> **Information shown**:
• • • •
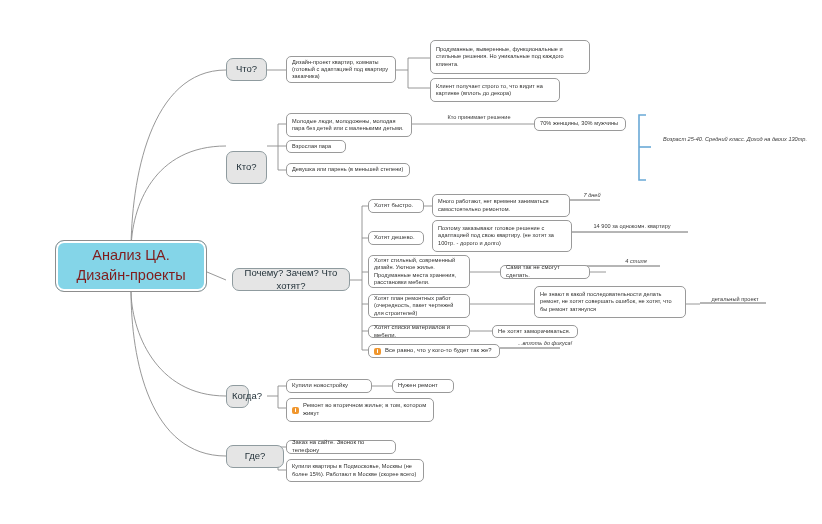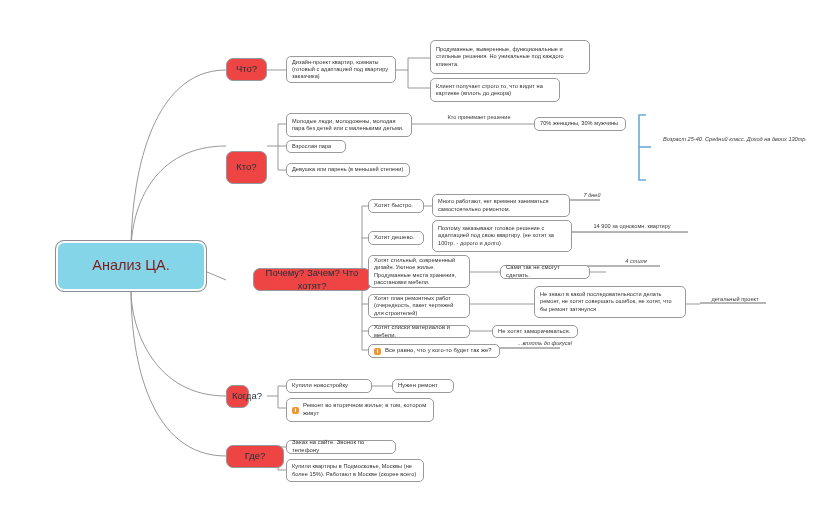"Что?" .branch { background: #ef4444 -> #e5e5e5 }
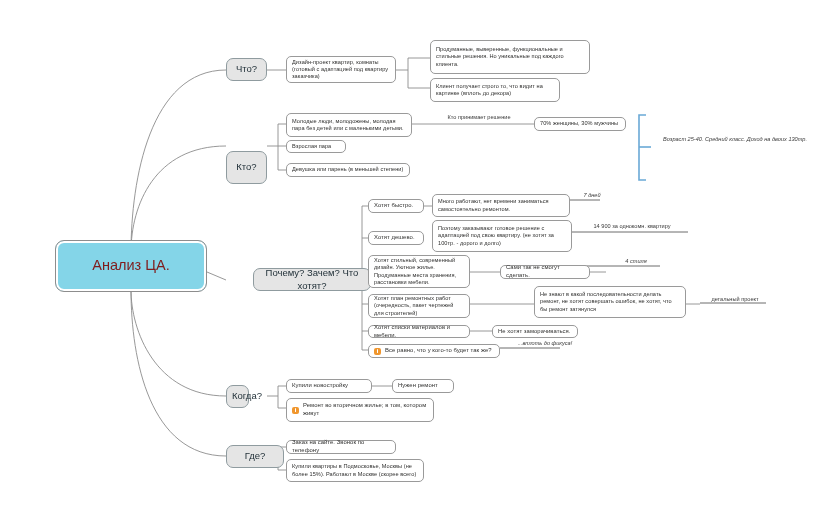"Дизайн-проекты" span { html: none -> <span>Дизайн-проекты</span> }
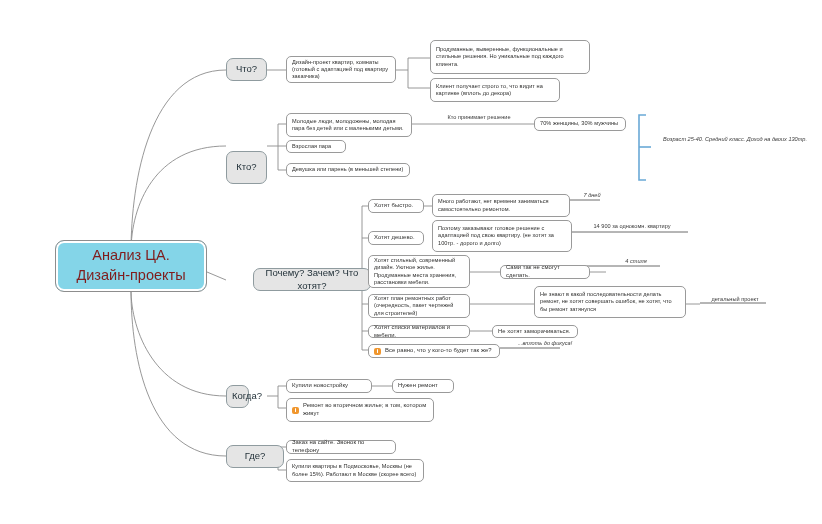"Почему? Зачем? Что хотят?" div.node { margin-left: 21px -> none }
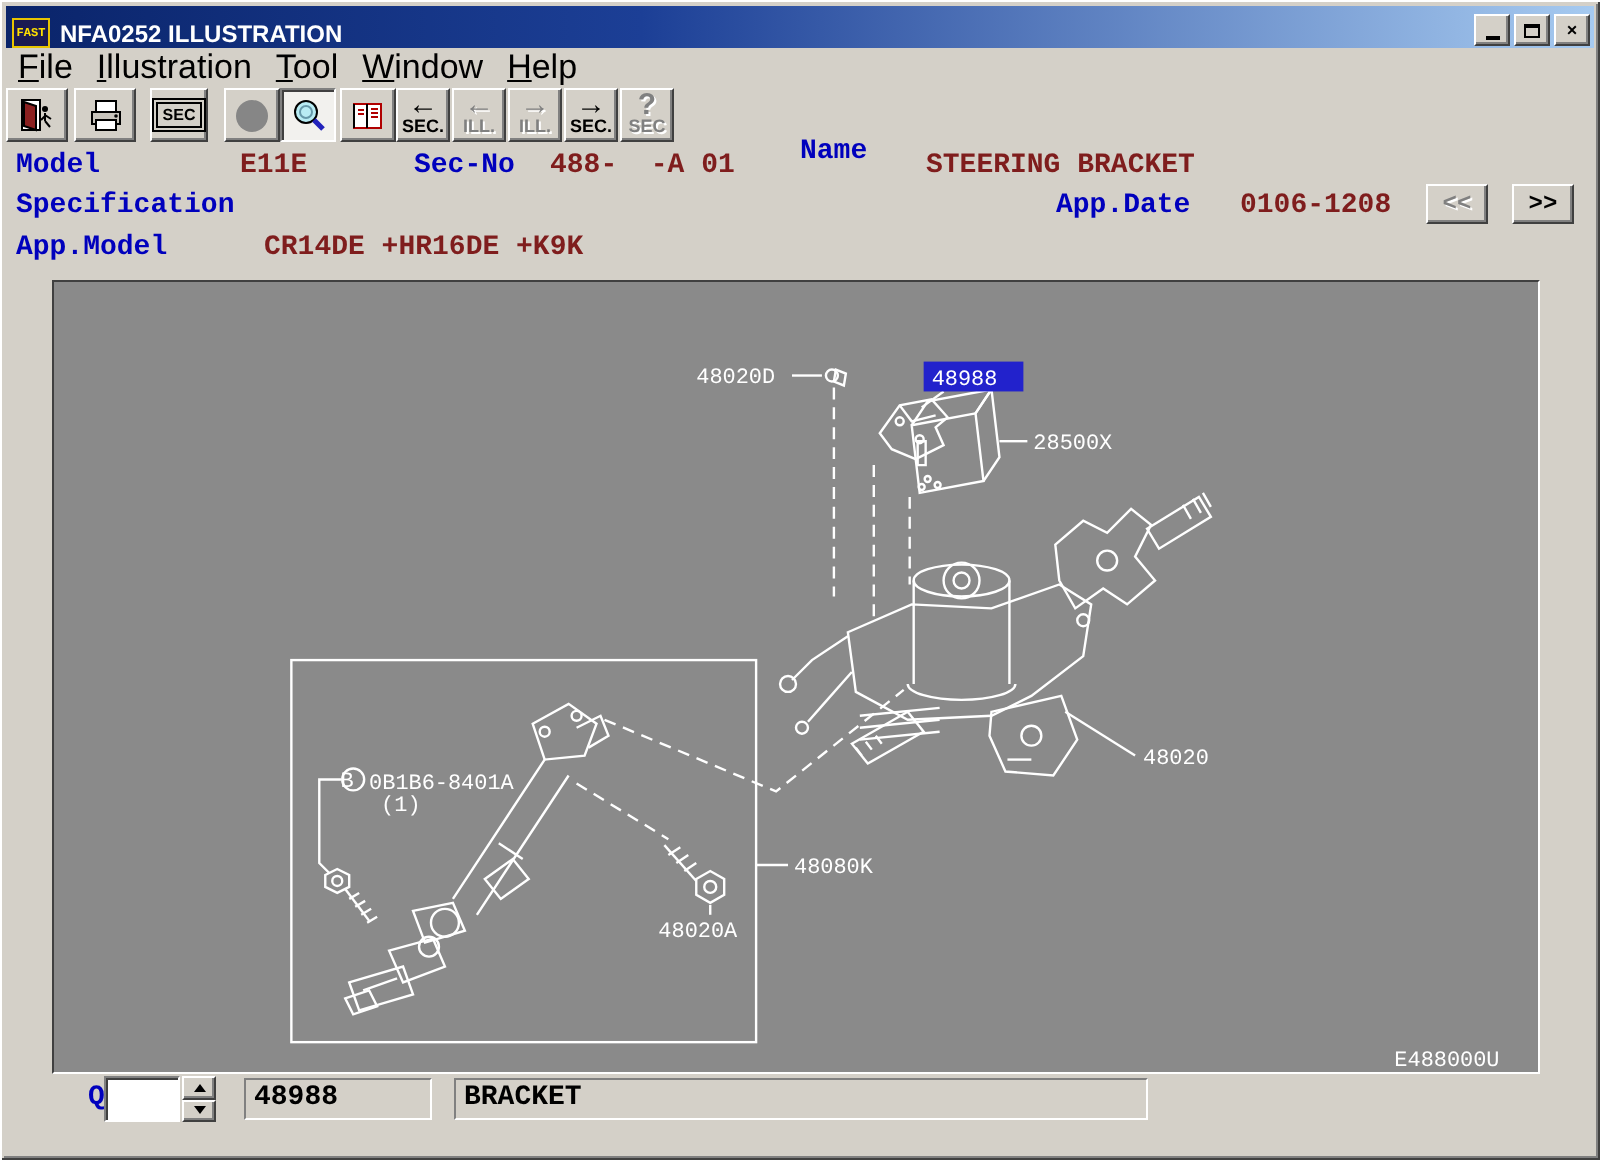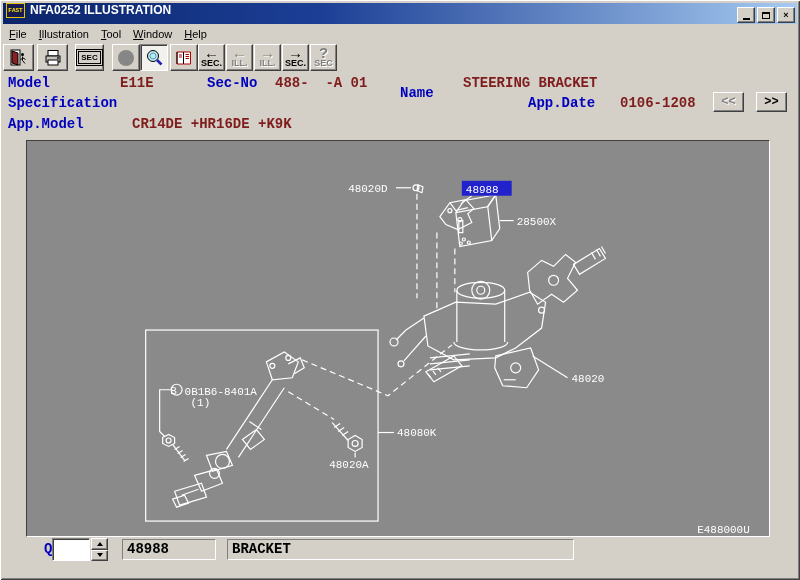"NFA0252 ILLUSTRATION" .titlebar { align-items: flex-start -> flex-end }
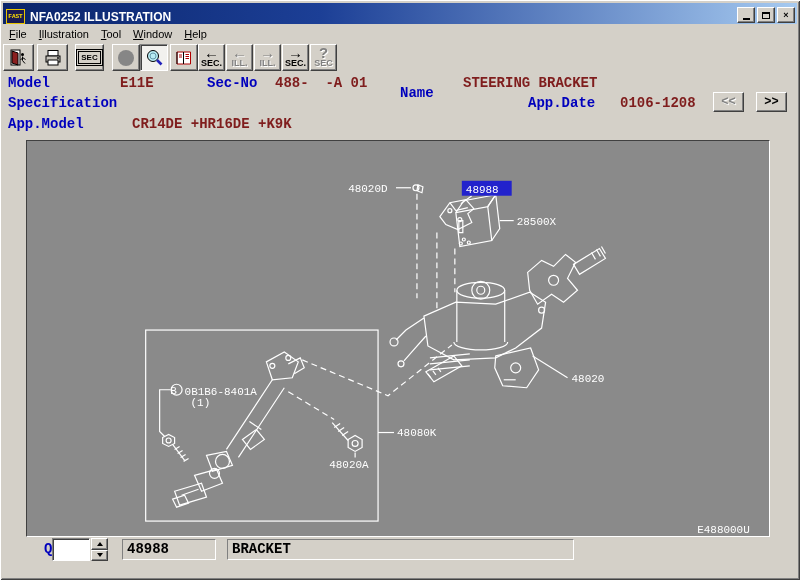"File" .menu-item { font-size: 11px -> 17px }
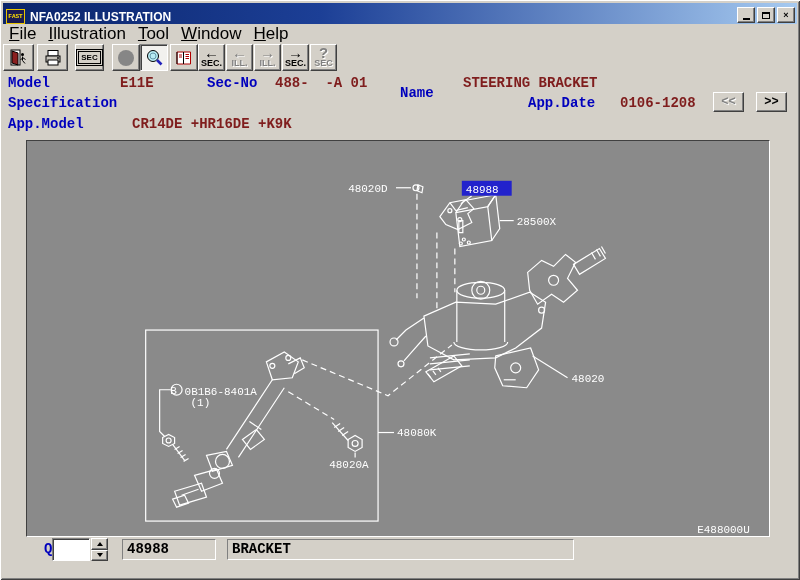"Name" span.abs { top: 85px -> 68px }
• • • •
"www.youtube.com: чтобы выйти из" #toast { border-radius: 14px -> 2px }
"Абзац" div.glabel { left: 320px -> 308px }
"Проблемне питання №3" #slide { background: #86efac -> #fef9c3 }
• • • •
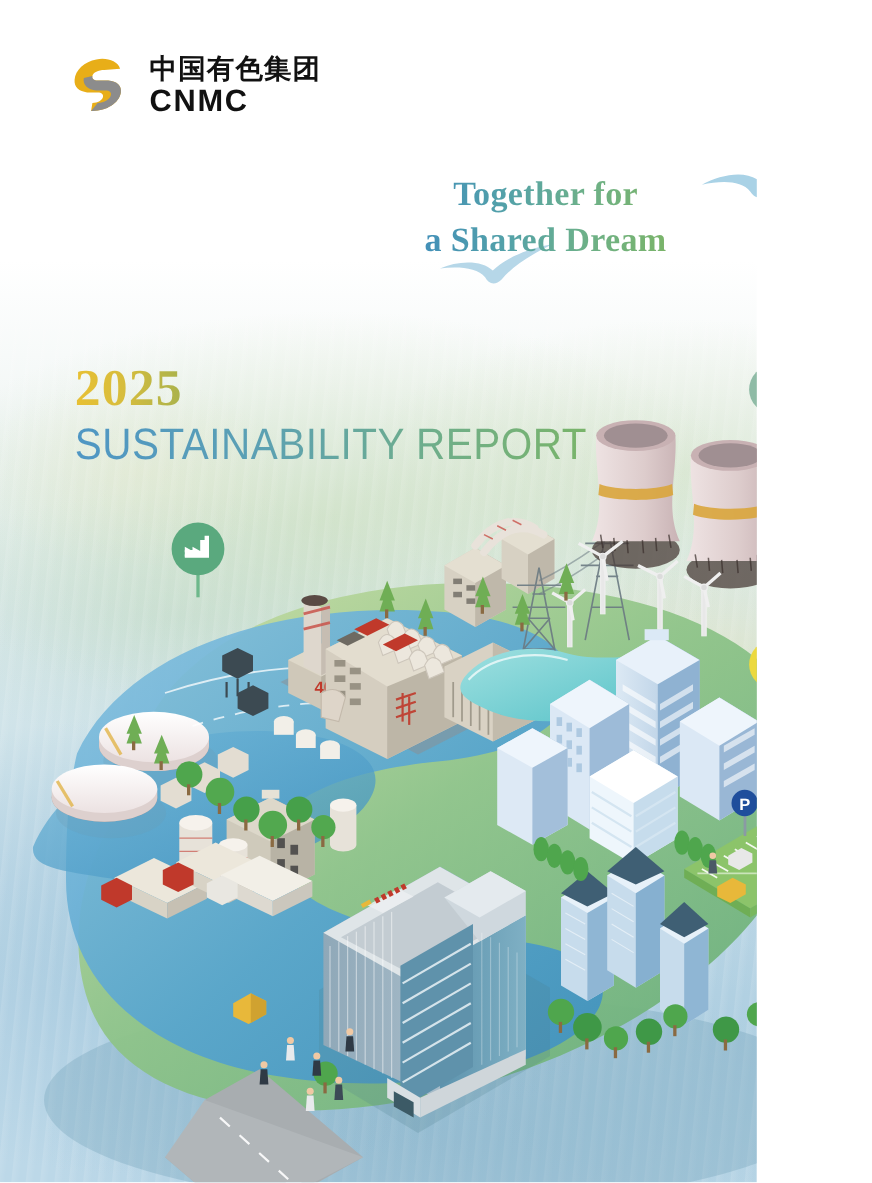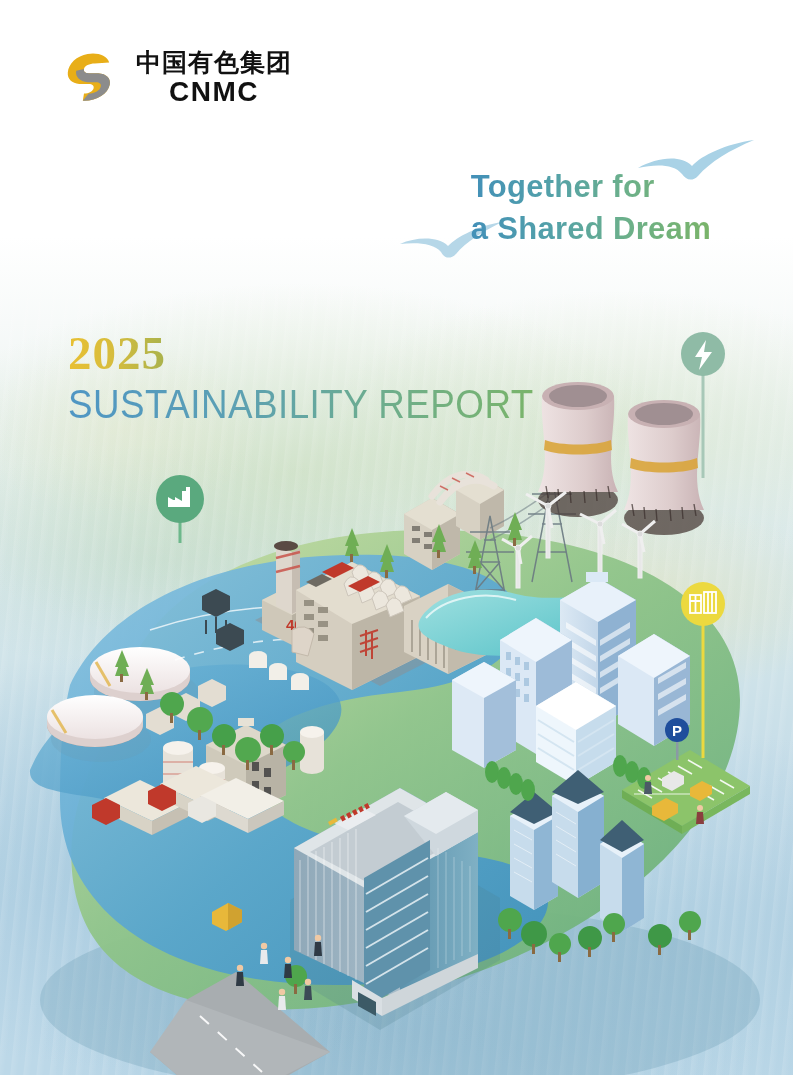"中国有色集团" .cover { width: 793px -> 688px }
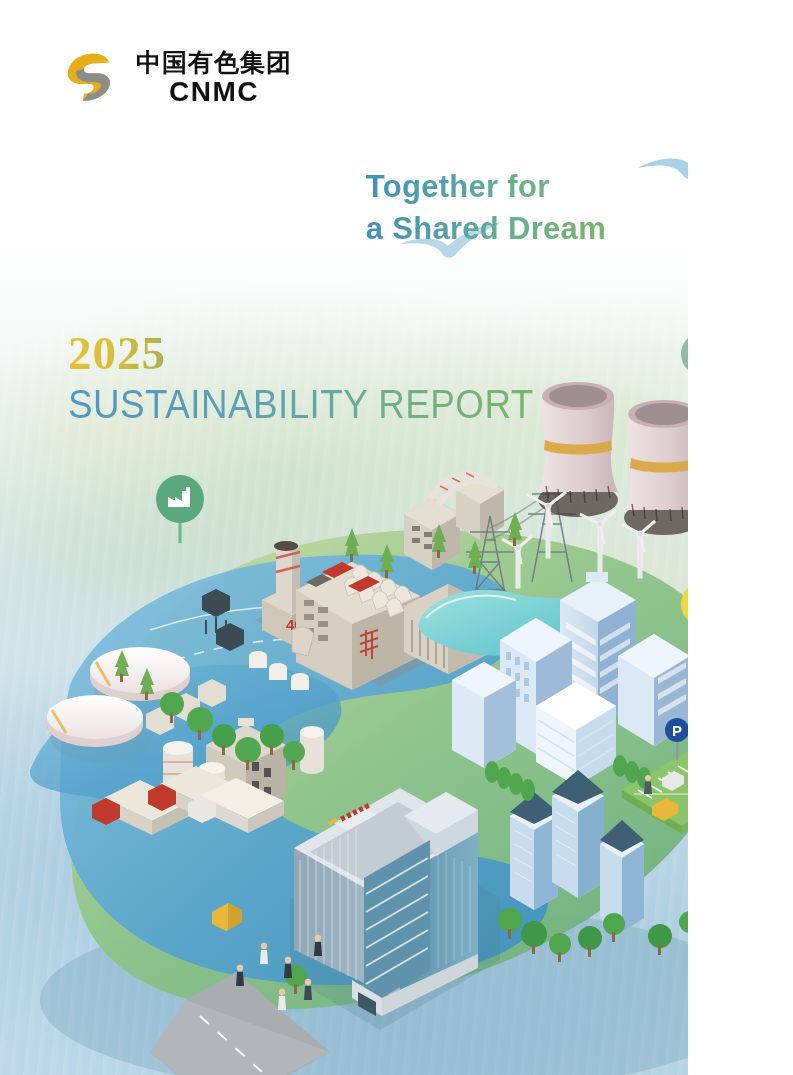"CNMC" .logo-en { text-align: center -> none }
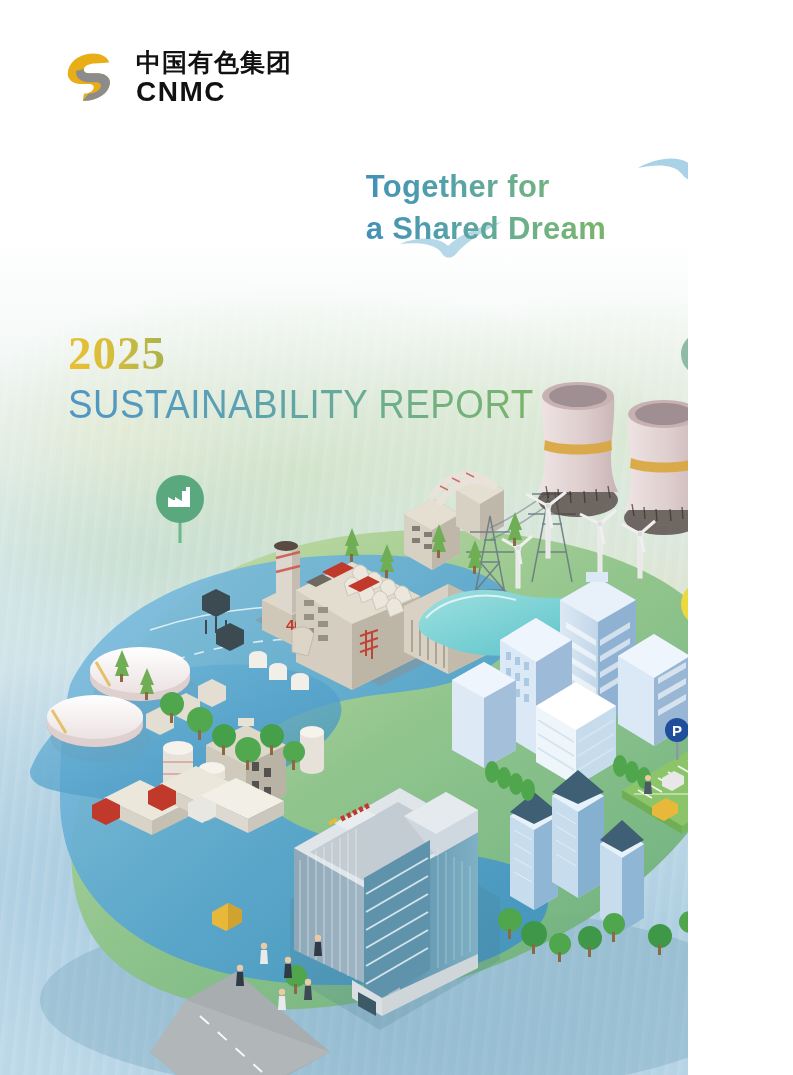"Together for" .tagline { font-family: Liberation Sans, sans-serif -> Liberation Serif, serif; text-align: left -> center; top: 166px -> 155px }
• • • •
> **Directions**:
In the entries above, find the line with "html: none ->" and the line with "top: 85px ->". Return exactly those lines and all the ones between them, pictures excluded.

> **Response to the exercise**:
"Дизайн-проекты" span { html: none -> <span>Дизайн-проекты</span> }
"Почему? Зачем? Что хотят?" div.node { margin-left: 21px -> none }
"NFA0252 ILLUSTRATION" .titlebar { align-items: flex-start -> flex-end }
"File" .menu-item { font-size: 11px -> 17px }
"Name" span.abs { top: 85px -> 68px }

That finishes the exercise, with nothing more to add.